(WORK INSTRUCTIONS) Give back all of the data exactly as written.

[Change listing data]
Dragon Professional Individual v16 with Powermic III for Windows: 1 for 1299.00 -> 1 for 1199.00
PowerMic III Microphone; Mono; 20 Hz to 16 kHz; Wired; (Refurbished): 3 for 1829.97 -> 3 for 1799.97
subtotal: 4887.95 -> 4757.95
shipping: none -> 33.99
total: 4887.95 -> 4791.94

(SOLUTION TO THE EXERCISE)
Dragon Professional Individual v16 with Powermic III for Windows: 1 for 1299.00 -> 1 for 1199.00
PowerMic III Microphone; Mono; 20 Hz to 16 kHz; Wired; (Refurbished): 3 for 1829.97 -> 3 for 1799.97
subtotal: 4887.95 -> 4757.95
shipping: none -> 33.99
total: 4887.95 -> 4791.94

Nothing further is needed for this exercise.